- _Work instruction_: Word for word, restate the records that come next, omitting the images.
BEGIN
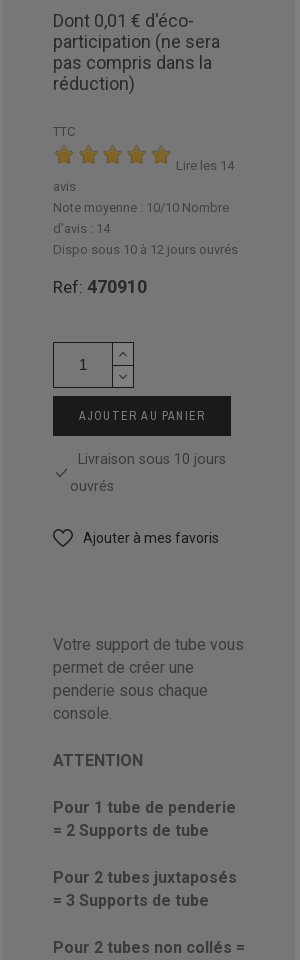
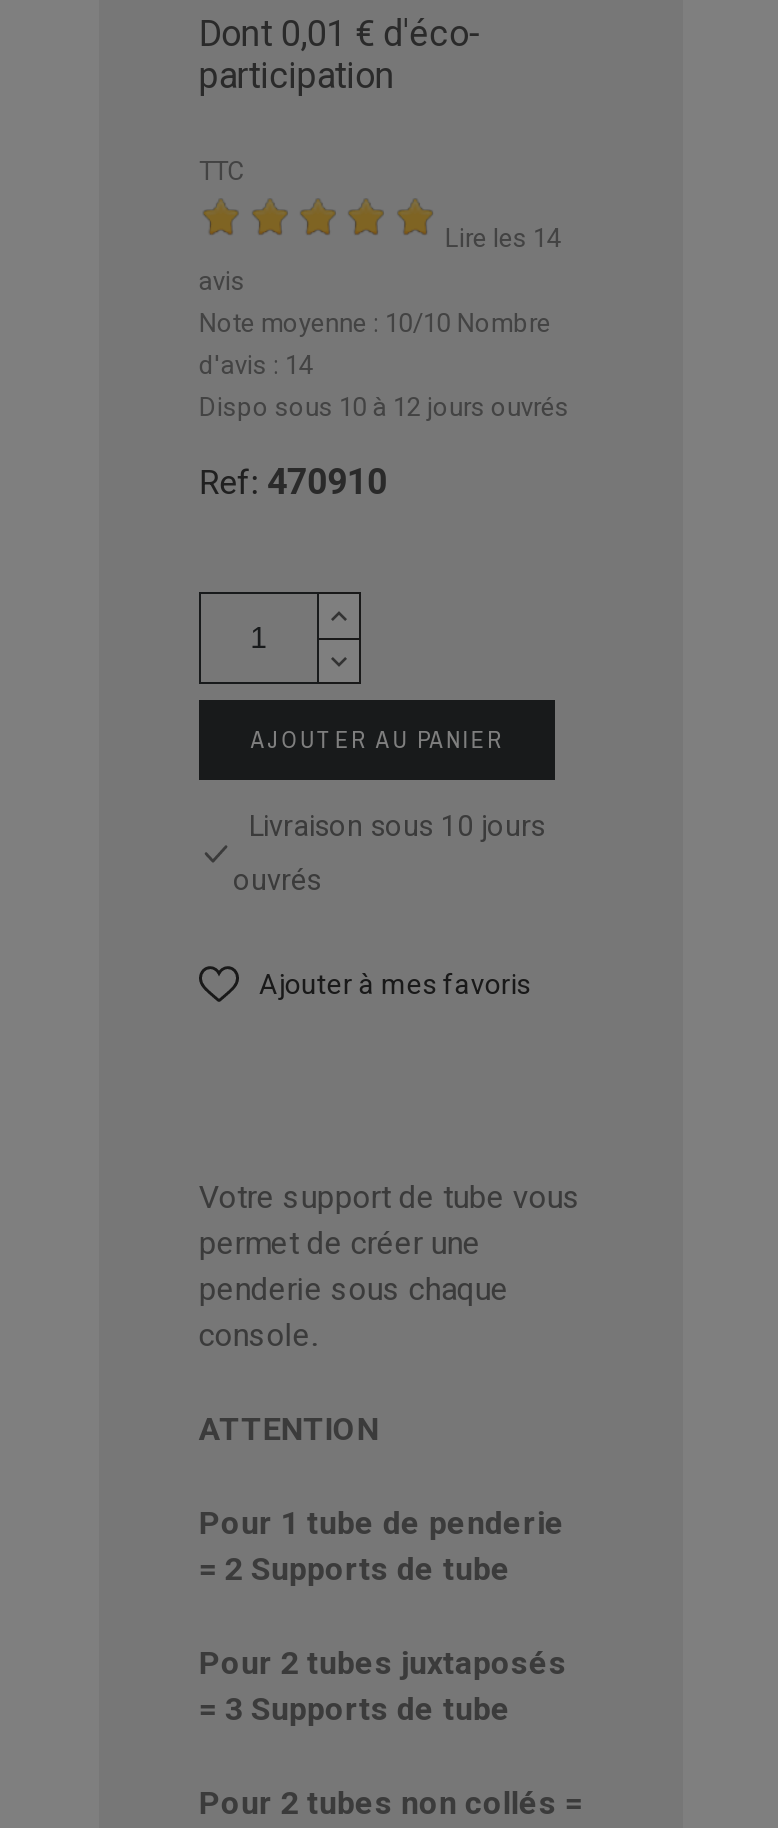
- participation (ne sera
- pas compris dans la
- réduction)
+ participation
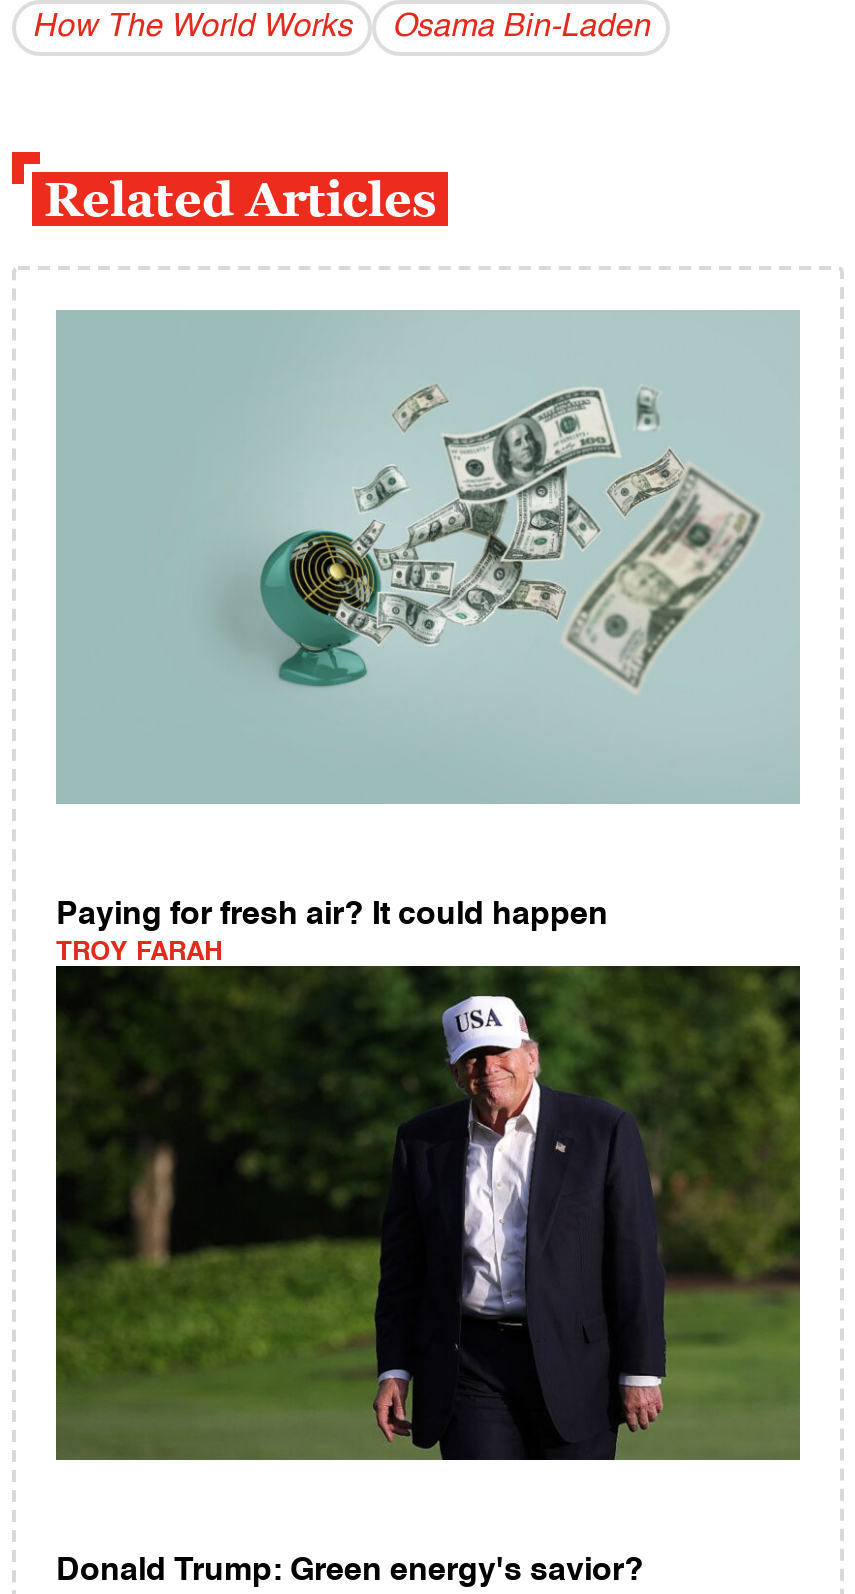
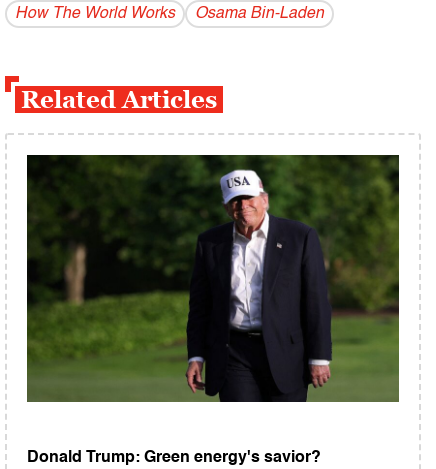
- [image]

- Paying for fresh air? It could happen
- TROY FARAH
END
- _Answer to the exercise_:
- participation (ne sera
- pas compris dans la
- réduction)
+ participation
- [image]

- Paying for fresh air? It could happen
- TROY FARAH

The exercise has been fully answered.